On peut certainement admettre que le gouvernement espagnol, à bout de moyens et ne sachant plus guère de quel côté se tourner, eût le droit de chercher un prince là où il espérait le trouver. Le prince de Hohenzollern était sa dernière ressource ; il réunissait d’ailleurs certaines conditions bien faites pour le désigner au trône d’Espagne. Il est catholique, comme on le dit ; il est majeur à coup sûr ; il est marié avec une princesse portugaise, et il apprend l’espagnol depuis quelque temps. Ce sont là des qualités fort recommandables, surtout si on ajoute que le prince passe pour jouir d’une fortune personnelle très considérable.
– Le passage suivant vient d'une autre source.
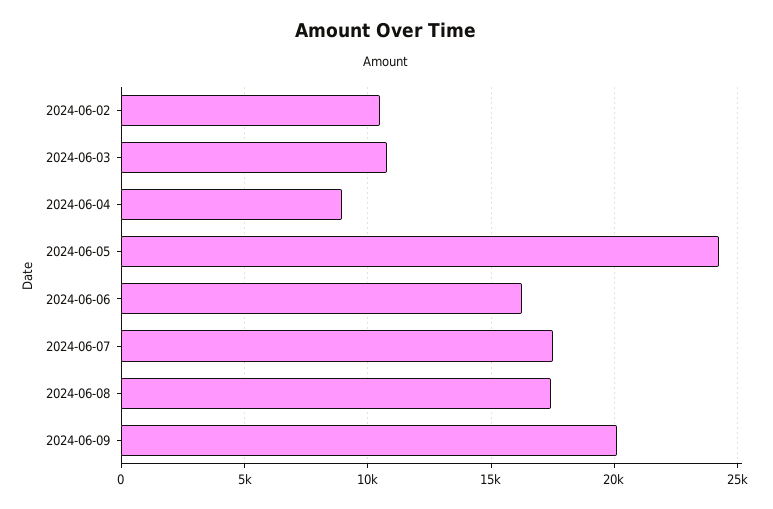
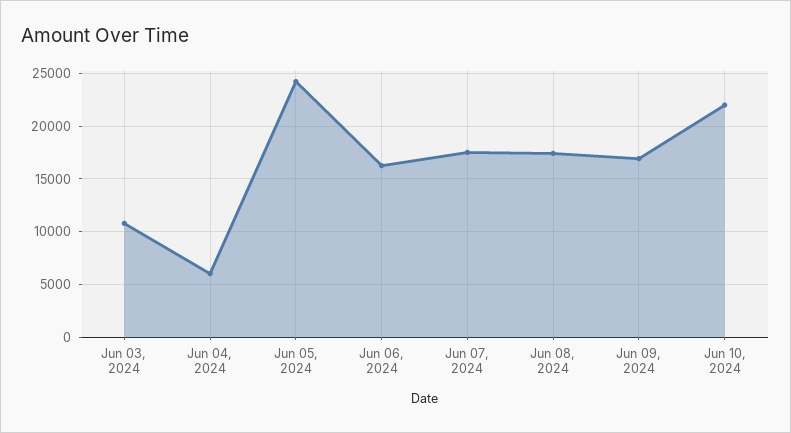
2024-06-02: 10500 -> none
2024-06-04: 9000 -> 6000
2024-06-09: 20000 -> 17000
Jun 10, 2024: none -> 22000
Il faut en convenir cependant, le général Prim a fait preuve d’une singulière étourderie en se lançant ainsi dans une telle aventure sans savoir où il allait, en ne prévoyant pas que la France aurait quelque chose à dire, ou en se figurant qu’il n’y avait qu’à se presser pour déjouer tous les obstacles. La candidature du prince de Hohenzollern laissée à elle-même eût-elle réussi dans les cortès ? Cela est encore fort douteux. Le moins qui aurait pu arriver, c’eût été le déchaînement peut-être immédiat de toutes les prétentions rivales, c’est-à-dire la guerre civile, une guerre où l’on n’eût pas manqué d’irriter les passions nationales contre le roi étranger, contre un prince dont les bouches espagnoles peuvent à peine prononcer le nom. Ainsi voilà où les chefs de la révolution de septembre ont conduit en deux ans leur pays : une guerre civile menaçante et une rupture possible avec la France. Le général Prim, avant d’engager cette partie aventureuse, aurait dû prévoir qu’il préparait à son pays une inévitable déception, que sa combinaison ne pouvait pas réussir, non pas parce qu’on songerait à porter la moindre atteinte à l’indépendance espagnole, mais parce que le gouvernement français se sentirait blessé de la présence possible d’un prince prussien à Madrid, et des procédés qu’on avait employés pour faire triompher cette candidature.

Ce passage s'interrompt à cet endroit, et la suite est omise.